*** Opening of Data supplied ***

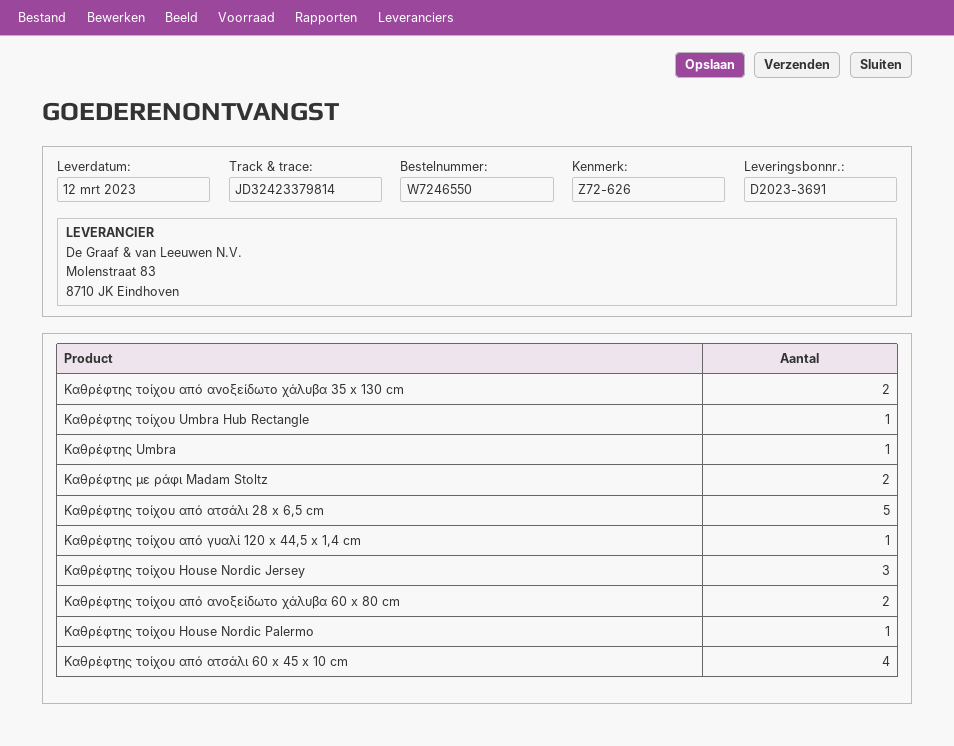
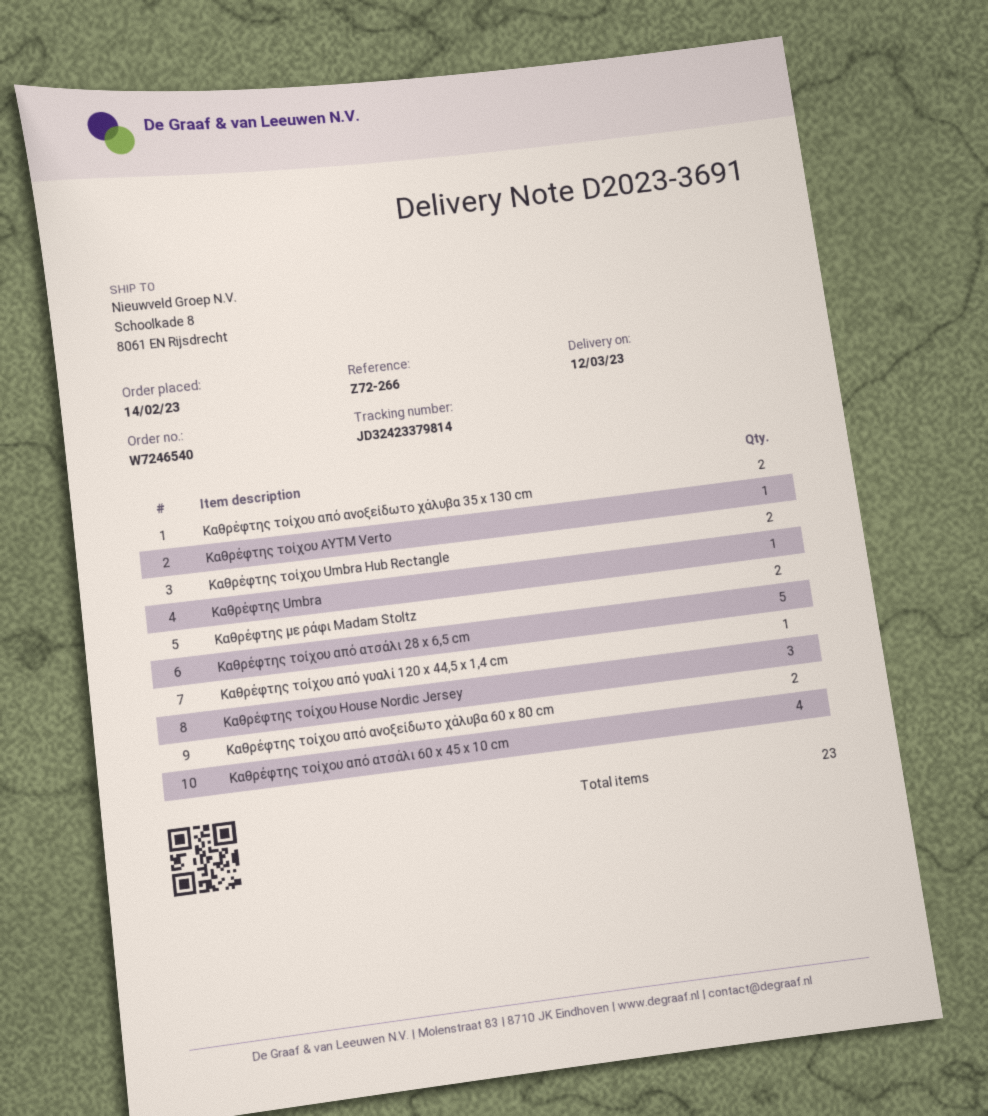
order number: W7246550 -> W7246540
reference: Z72-626 -> Z72-266
Καθρέφτης τοίχου Umbra Hub Rectangle: 1 -> 2
Καθρέφτης τοίχου House Nordic Palermo: 1 -> none
Καθρέφτης τοίχου AYTM Verto: none -> 1

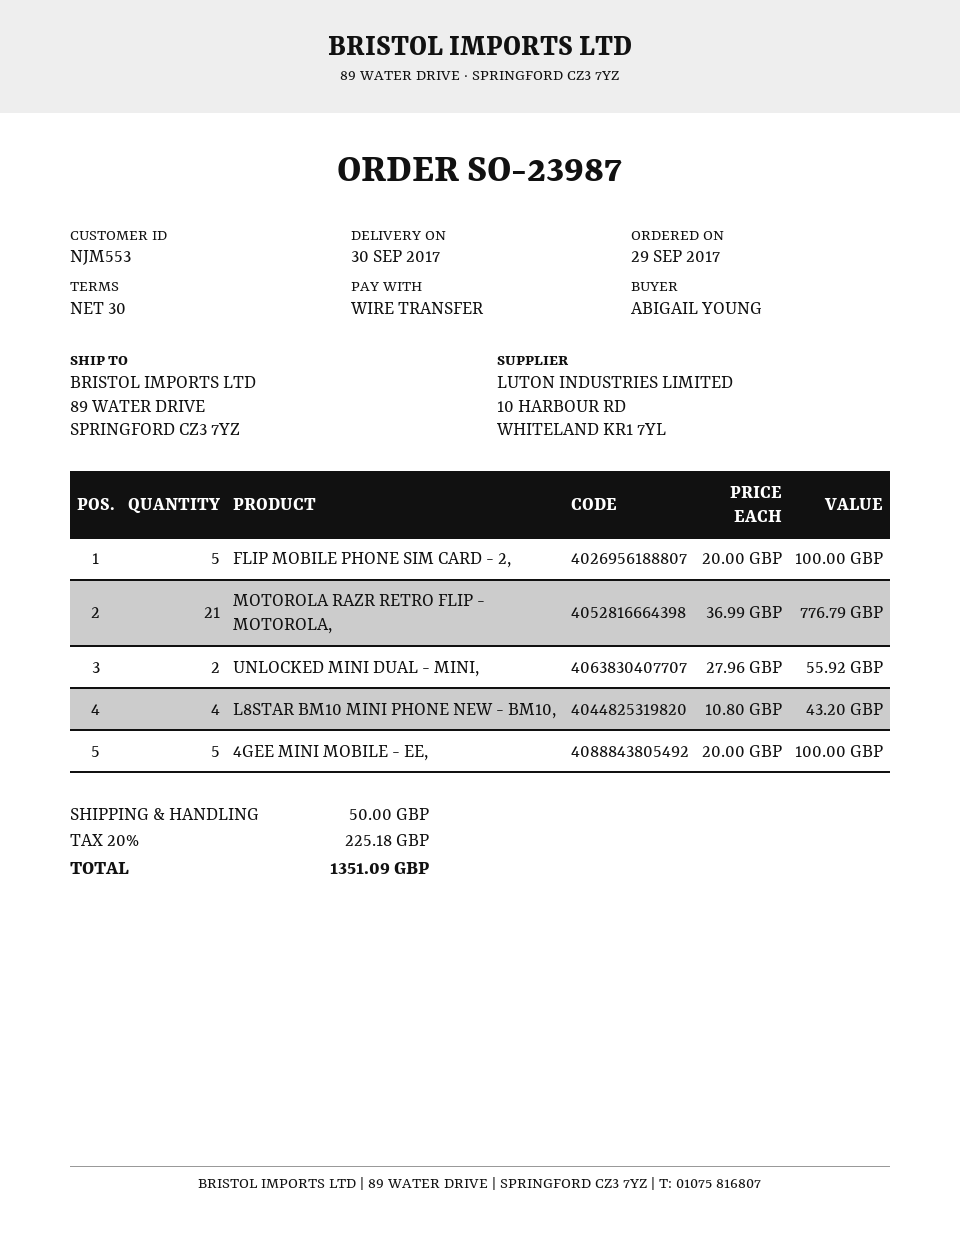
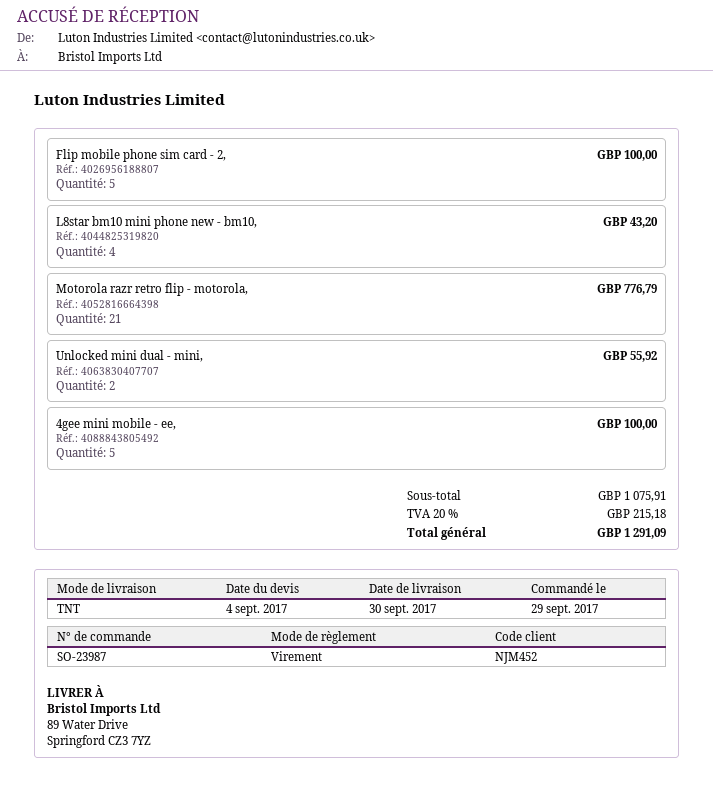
customer number: NJM553 -> NJM452
shipping: 50.00 -> none
tax: 20% = 225.18 -> 20% = 215.18
total: 1351.09 -> 1291.09

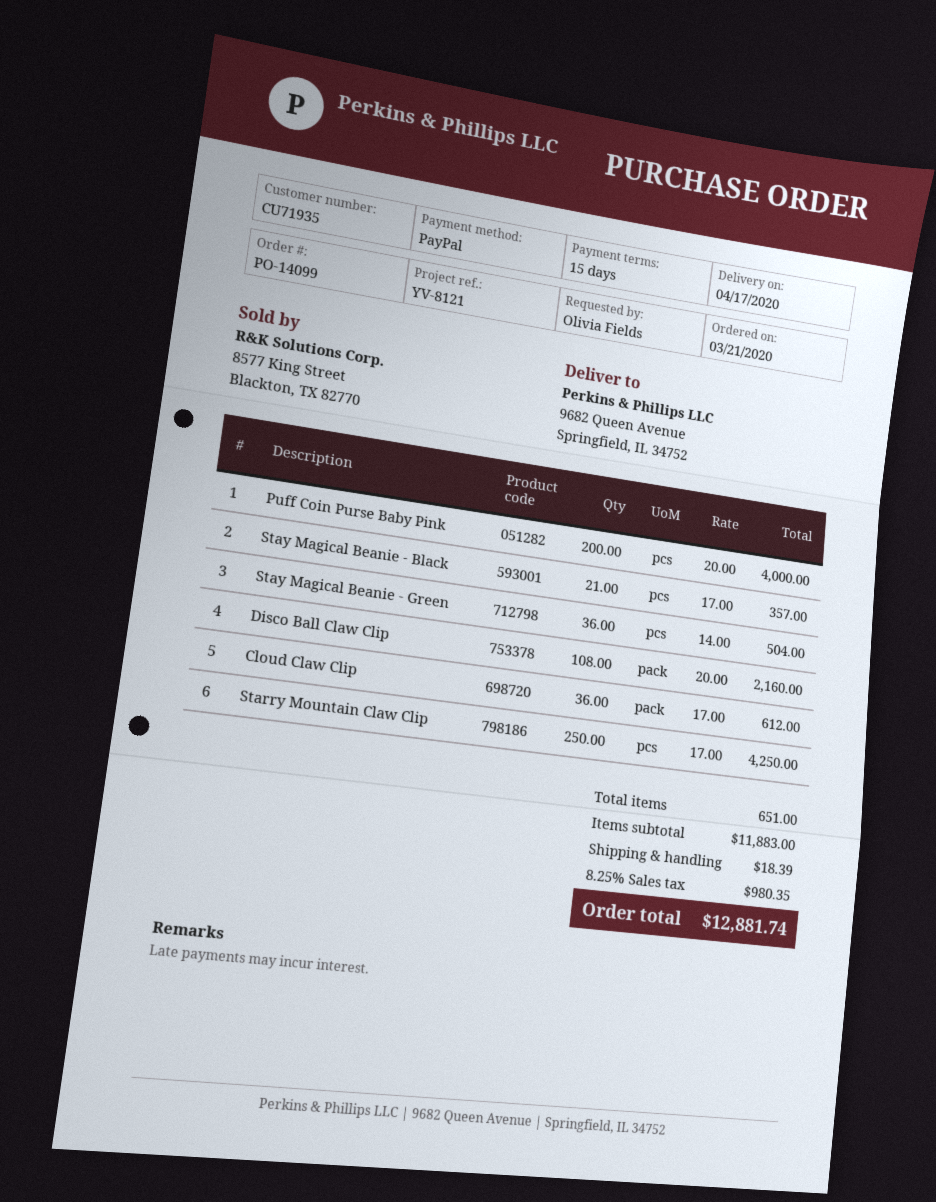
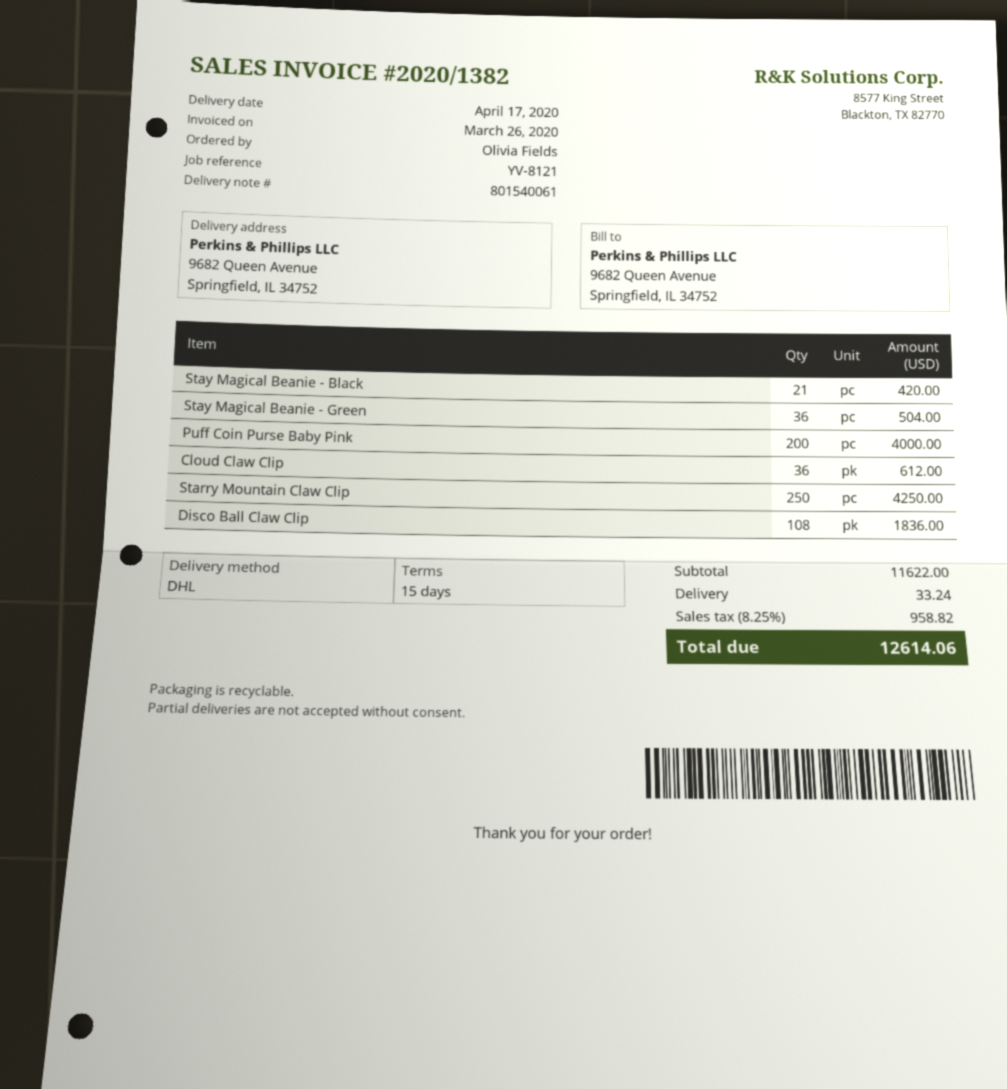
Stay Magical Beanie - Black: 21 for 357.00 -> 21 for 420.00
Disco Ball Claw Clip: 108 for 2160.00 -> 108 for 1836.00
subtotal: 11883.00 -> 11622.00
shipping: 18.39 -> 33.24
tax: 8.25% = 980.35 -> 8.25% = 958.82
total: 12881.74 -> 12614.06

*** Close of Data supplied ***

▶ **The task**
Scan the material for the string "shipping". Copy each line where it appears.

▶ **Output of the task**
shipping: 50.00 -> none
shipping: 18.39 -> 33.24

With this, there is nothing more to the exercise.